Schwarzenegger and Shriver come together for their son

Arnold Schwarzenegger and Maria Shriver have come together to issue a statement following their 13-year-old son’s boogie boarding accident, which left him with broken ribs, broken bones and a collapsed lung.

Christopher Schwarzenegger is in a serious condition after he suffered a mishap while boogie boarding in Miami.

Shriver is currently fighting Schwarzenegger for financial support, but the pair has come together for the sake of their son.

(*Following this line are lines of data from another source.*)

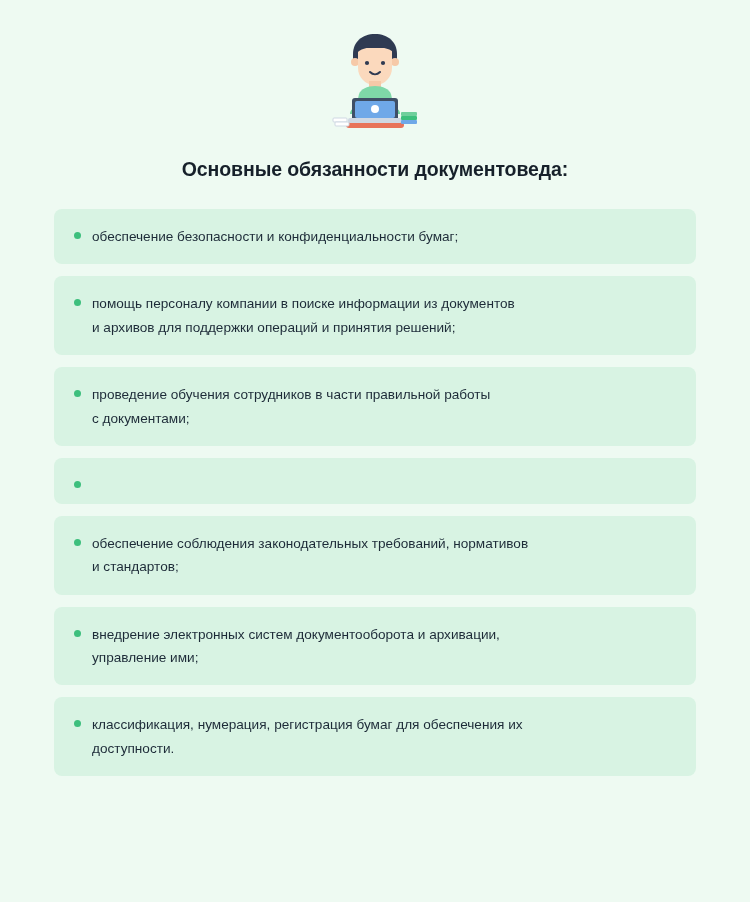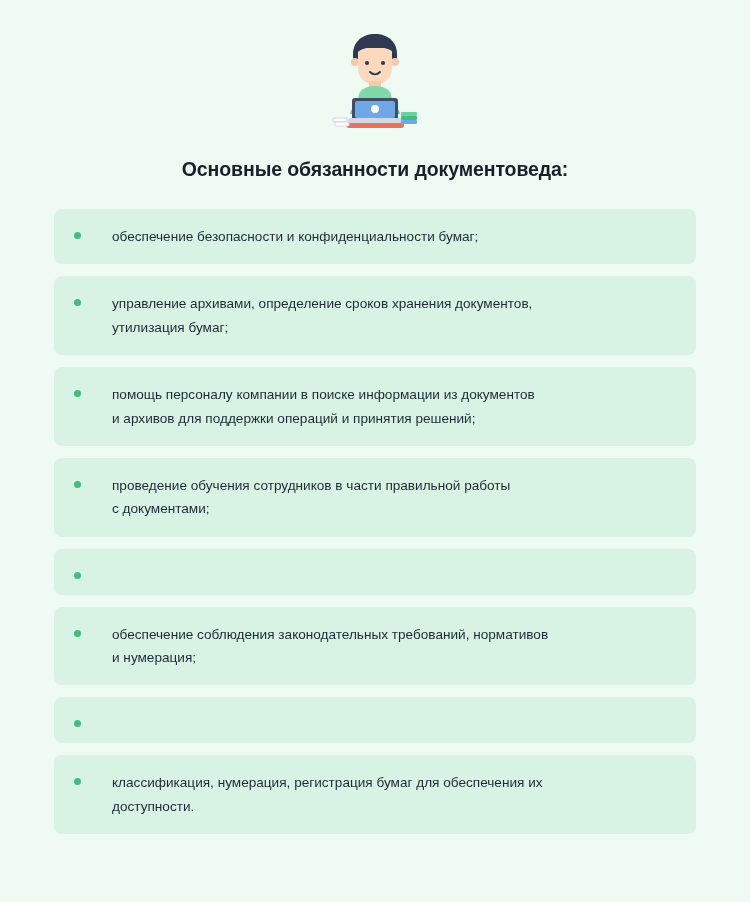--- a/index.html
+++ b/index.html
@@ -62,21 +62,20 @@
     background: #3dbf7d;
     margin-top: 7px;
     margin-right: 11px;
     flex: 0 0 auto;
   }
   .item-text {
     font-size: 13.6px;
     line-height: 1.72;
     color: #1d2b38;
     white-space: pre-line;
-    margin-left: 20px;
   }
 </style>
 </head>
 <body>
 
 <div class="page">
 
   <div class="illustration">
     <svg width="120" height="110" viewBox="0 0 120 110" xmlns="http://www.w3.org/2000/svg">
 
@@ -120,50 +119,47 @@
 
   <div class="title">Основные обязанности документоведа:</div>
 
   <div class="list">
 
     <div class="item">
       <span class="bullet"></span>
       <span class="item-text">обеспечение безопасности и конфиденциальности бумаг;</span>
     </div>
 
-    <div class="item">
-      <span class="bullet"></span>
-      <span class="item-text">управление архивами, определение сроков хранения документов,
-утилизация бумаг;</span>
-    </div>
 
     <div class="item">
       <span class="bullet"></span>
       <span class="item-text">помощь персоналу компании в поиске информации из документов
 и архивов для поддержки операций и принятия решений;</span>
     </div>
 
     <div class="item">
       <span class="bullet"></span>
       <span class="item-text">проведение обучения сотрудников в части правильной работы
 с документами;</span>
     </div>
 
     <div class="item">
       <span class="bullet"></span>
     </div>
 
     <div class="item">
       <span class="bullet"></span>
       <span class="item-text">обеспечение соблюдения законодательных требований, нормативов
-и нумерация;</span>
+и стандартов;</span>
     </div>
 
     <div class="item">
       <span class="bullet"></span>
+      <span class="item-text">внедрение электронных систем документооборота и архивации,
+управление ими;</span>
     </div>
 
     <div class="item">
       <span class="bullet"></span>
       <span class="item-text">классификация, нумерация, регистрация бумаг для обеспечения их
 доступности.</span>
     </div>
 
   </div>
 </div>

Following the incident Shriver has remained by her son’s side in intensive care and Schwarzenegger has visited him.

“While it has been a very scary week, Christopher is surrounded by his family and friends,” the pair said in a joint media release. “He is a brave boy and is expected to make a full recovery.”

“She was shaken horribly,” the unnamed friend told People magazine.

“This is her baby,” the source says. “She has been at the hospital nonstop, 24-7. She is sleeping there. How much can she take right now?”

“It’s very hard on Maria but her friends and family are there with their love and support,” another unnamed source told the magazine.

“All the kids are visiting – they all adore and love each other and they are all there for each other.”

Court proceedings have begun between Shriver and Schwarzenegger after it was revealed in May 2011 that in 1997 Schwarzenegger fathered a love child with an employee.